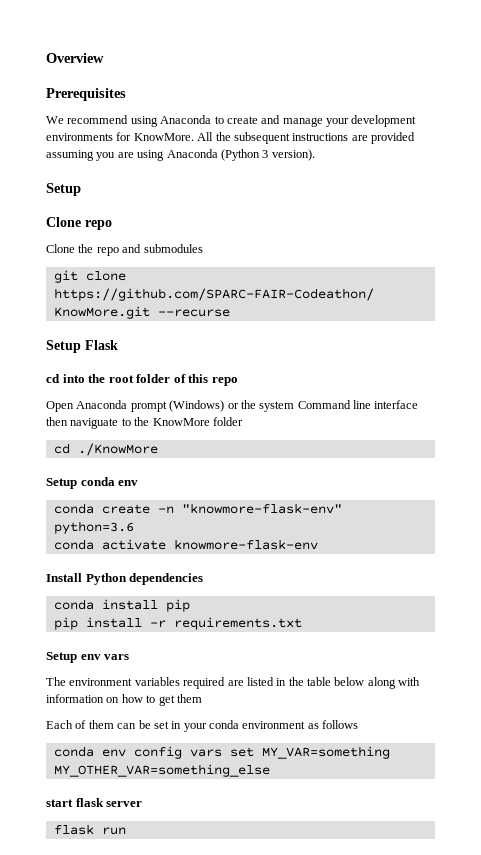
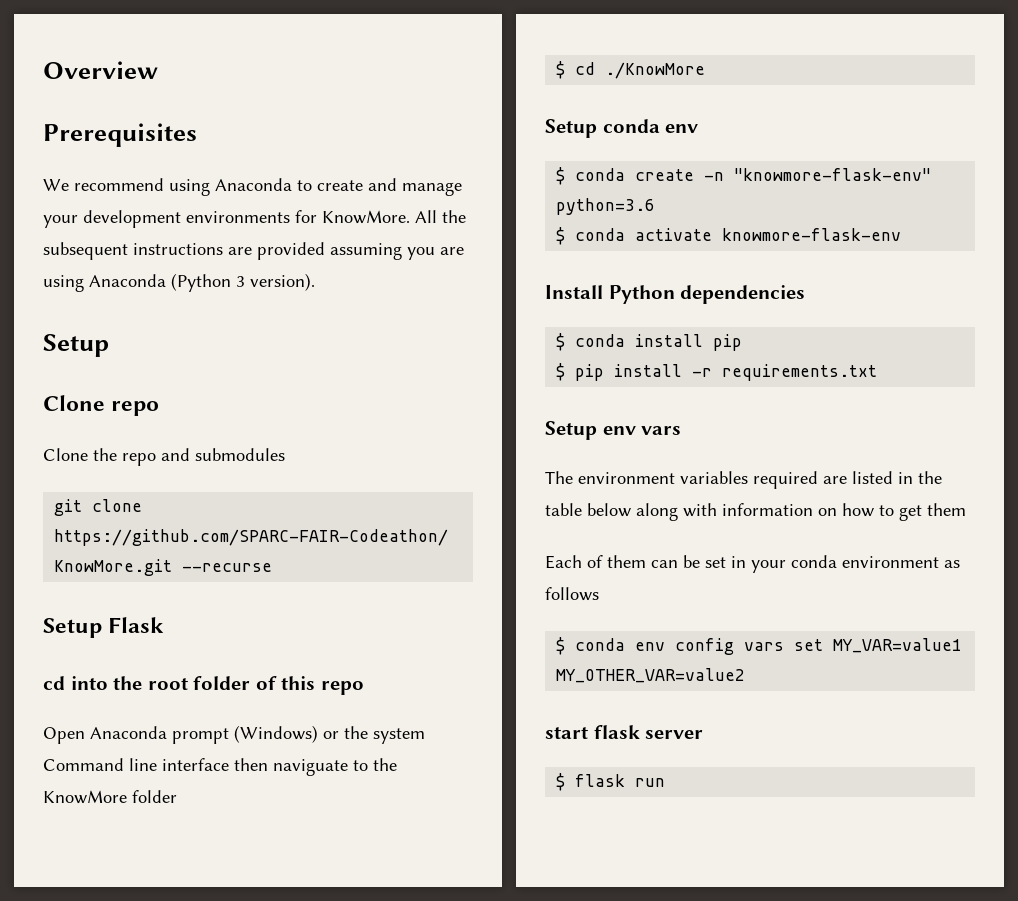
(243, 421) none -> [556,61,566,79] $
(139, 483) none -> [556,167,566,185] $
(134, 527) none -> [556,227,566,245] $
(204, 579) none -> [556,333,566,351] $
(190, 605) none -> [556,363,566,381] $
(359, 724) none -> [556,637,566,655] $
[261,746,390,759] [53,764,270,777] MY_VAR=something MY_OTHER_VAR=something_else -> [833,638,963,653] [556,668,746,683] MY_VAR=value1 MY_OTHER_VAR=value2
(143, 804) none -> [556,773,566,791] $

────────

=== What to produce ===
All entries must be output exactly as they stand, and every picture must be left out.

=== Exercise result ===
(243, 421) none -> [556,61,566,79] $
(139, 483) none -> [556,167,566,185] $
(134, 527) none -> [556,227,566,245] $
(204, 579) none -> [556,333,566,351] $
(190, 605) none -> [556,363,566,381] $
(359, 724) none -> [556,637,566,655] $
[261,746,390,759] [53,764,270,777] MY_VAR=something MY_OTHER_VAR=something_else -> [833,638,963,653] [556,668,746,683] MY_VAR=value1 MY_OTHER_VAR=value2
(143, 804) none -> [556,773,566,791] $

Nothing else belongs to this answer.